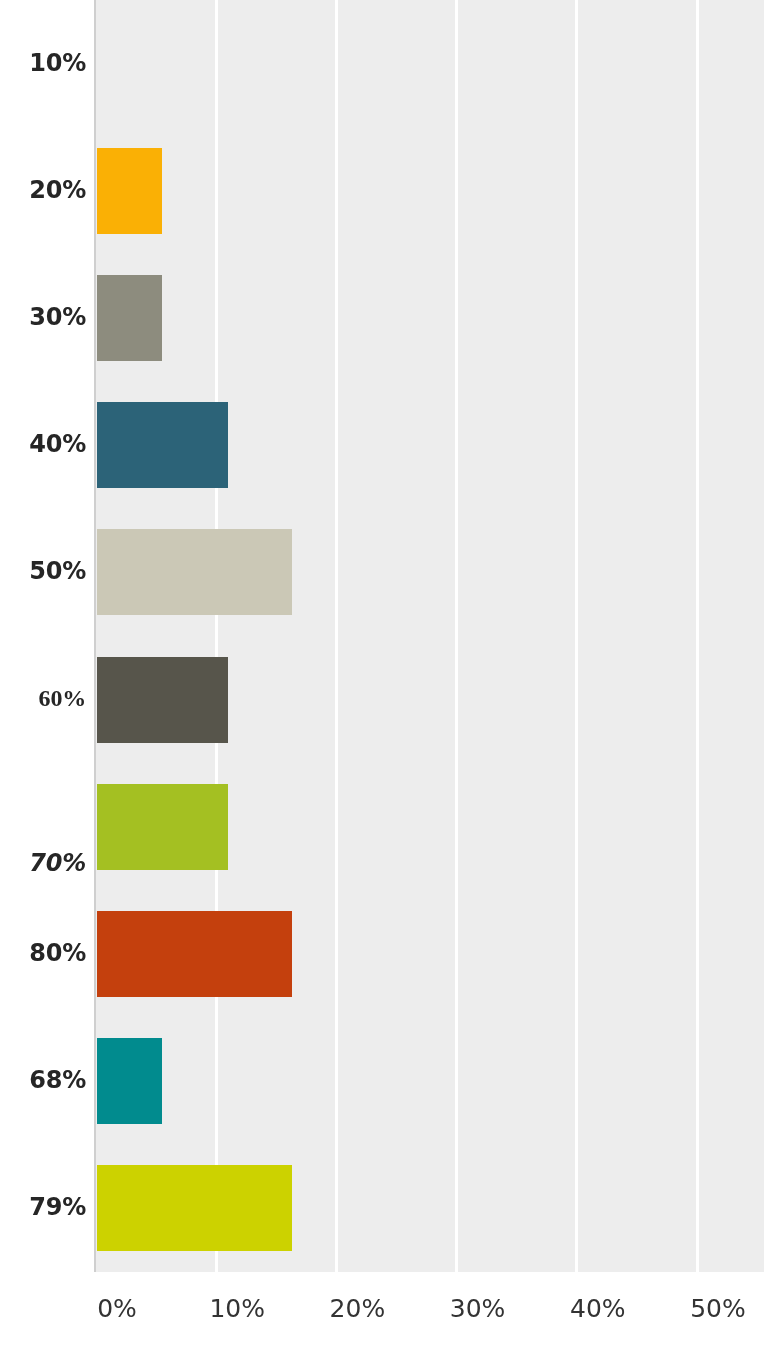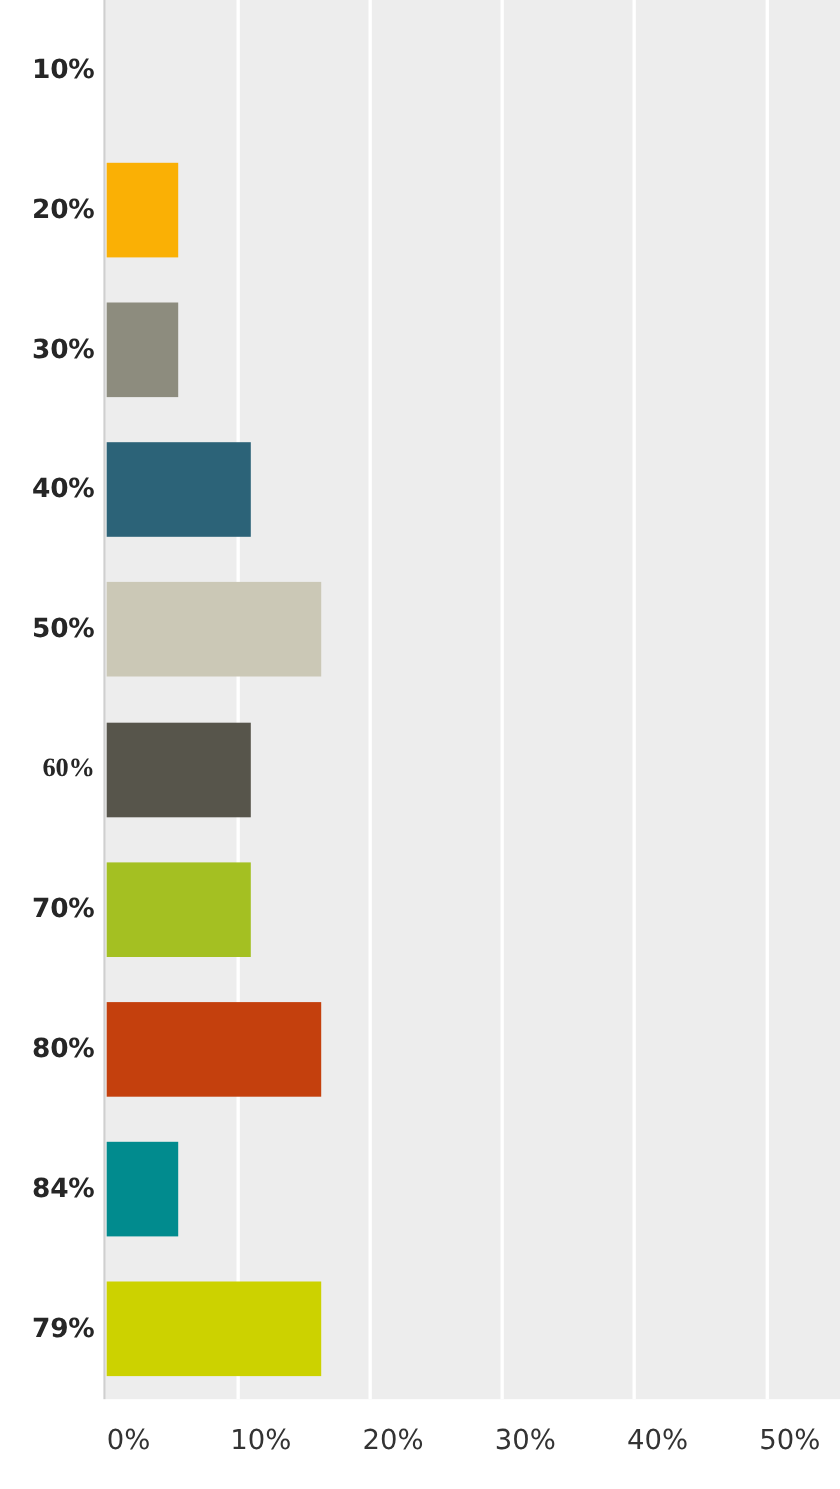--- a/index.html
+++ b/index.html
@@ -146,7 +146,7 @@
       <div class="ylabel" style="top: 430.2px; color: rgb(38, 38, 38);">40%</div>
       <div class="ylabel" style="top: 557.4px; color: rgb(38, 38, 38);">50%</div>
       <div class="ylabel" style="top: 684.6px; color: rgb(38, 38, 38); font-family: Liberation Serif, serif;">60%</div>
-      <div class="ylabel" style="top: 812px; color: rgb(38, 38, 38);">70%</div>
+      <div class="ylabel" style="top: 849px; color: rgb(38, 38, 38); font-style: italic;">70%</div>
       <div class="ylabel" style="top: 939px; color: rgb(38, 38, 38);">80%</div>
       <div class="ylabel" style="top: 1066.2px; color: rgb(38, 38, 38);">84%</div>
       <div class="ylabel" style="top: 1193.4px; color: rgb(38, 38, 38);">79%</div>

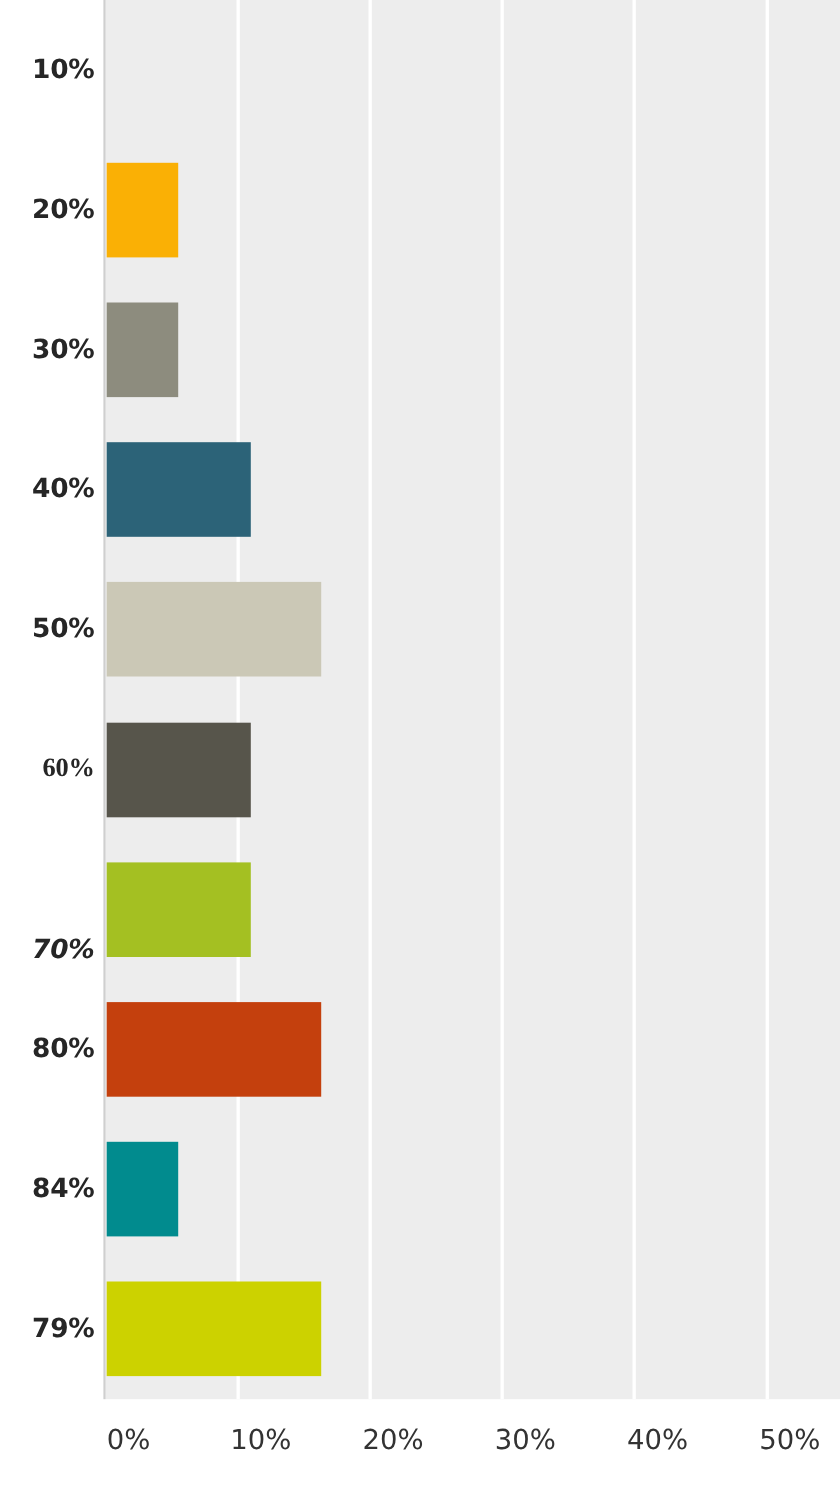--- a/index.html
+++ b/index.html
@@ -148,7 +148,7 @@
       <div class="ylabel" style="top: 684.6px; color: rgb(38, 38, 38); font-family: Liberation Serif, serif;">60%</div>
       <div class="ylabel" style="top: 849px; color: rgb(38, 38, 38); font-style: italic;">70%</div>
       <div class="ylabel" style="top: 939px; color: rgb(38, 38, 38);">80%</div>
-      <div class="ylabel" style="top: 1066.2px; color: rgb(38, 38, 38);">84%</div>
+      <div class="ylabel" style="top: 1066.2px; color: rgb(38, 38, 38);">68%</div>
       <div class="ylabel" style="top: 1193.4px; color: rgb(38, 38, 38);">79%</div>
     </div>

--- --- ---

Return every line above exactly, omitting images.

--- a/index.html
+++ b/index.html
@@ -146,7 +146,7 @@
       <div class="ylabel" style="top: 430.2px; color: rgb(38, 38, 38);">40%</div>
       <div class="ylabel" style="top: 557.4px; color: rgb(38, 38, 38);">50%</div>
       <div class="ylabel" style="top: 684.6px; color: rgb(38, 38, 38); font-family: Liberation Serif, serif;">60%</div>
-      <div class="ylabel" style="top: 812px; color: rgb(38, 38, 38);">70%</div>
+      <div class="ylabel" style="top: 849px; color: rgb(38, 38, 38); font-style: italic;">70%</div>
       <div class="ylabel" style="top: 939px; color: rgb(38, 38, 38);">80%</div>
       <div class="ylabel" style="top: 1066.2px; color: rgb(38, 38, 38);">84%</div>
       <div class="ylabel" style="top: 1193.4px; color: rgb(38, 38, 38);">79%</div>

--- a/index.html
+++ b/index.html
@@ -148,7 +148,7 @@
       <div class="ylabel" style="top: 684.6px; color: rgb(38, 38, 38); font-family: Liberation Serif, serif;">60%</div>
       <div class="ylabel" style="top: 849px; color: rgb(38, 38, 38); font-style: italic;">70%</div>
       <div class="ylabel" style="top: 939px; color: rgb(38, 38, 38);">80%</div>
-      <div class="ylabel" style="top: 1066.2px; color: rgb(38, 38, 38);">84%</div>
+      <div class="ylabel" style="top: 1066.2px; color: rgb(38, 38, 38);">68%</div>
       <div class="ylabel" style="top: 1193.4px; color: rgb(38, 38, 38);">79%</div>
     </div>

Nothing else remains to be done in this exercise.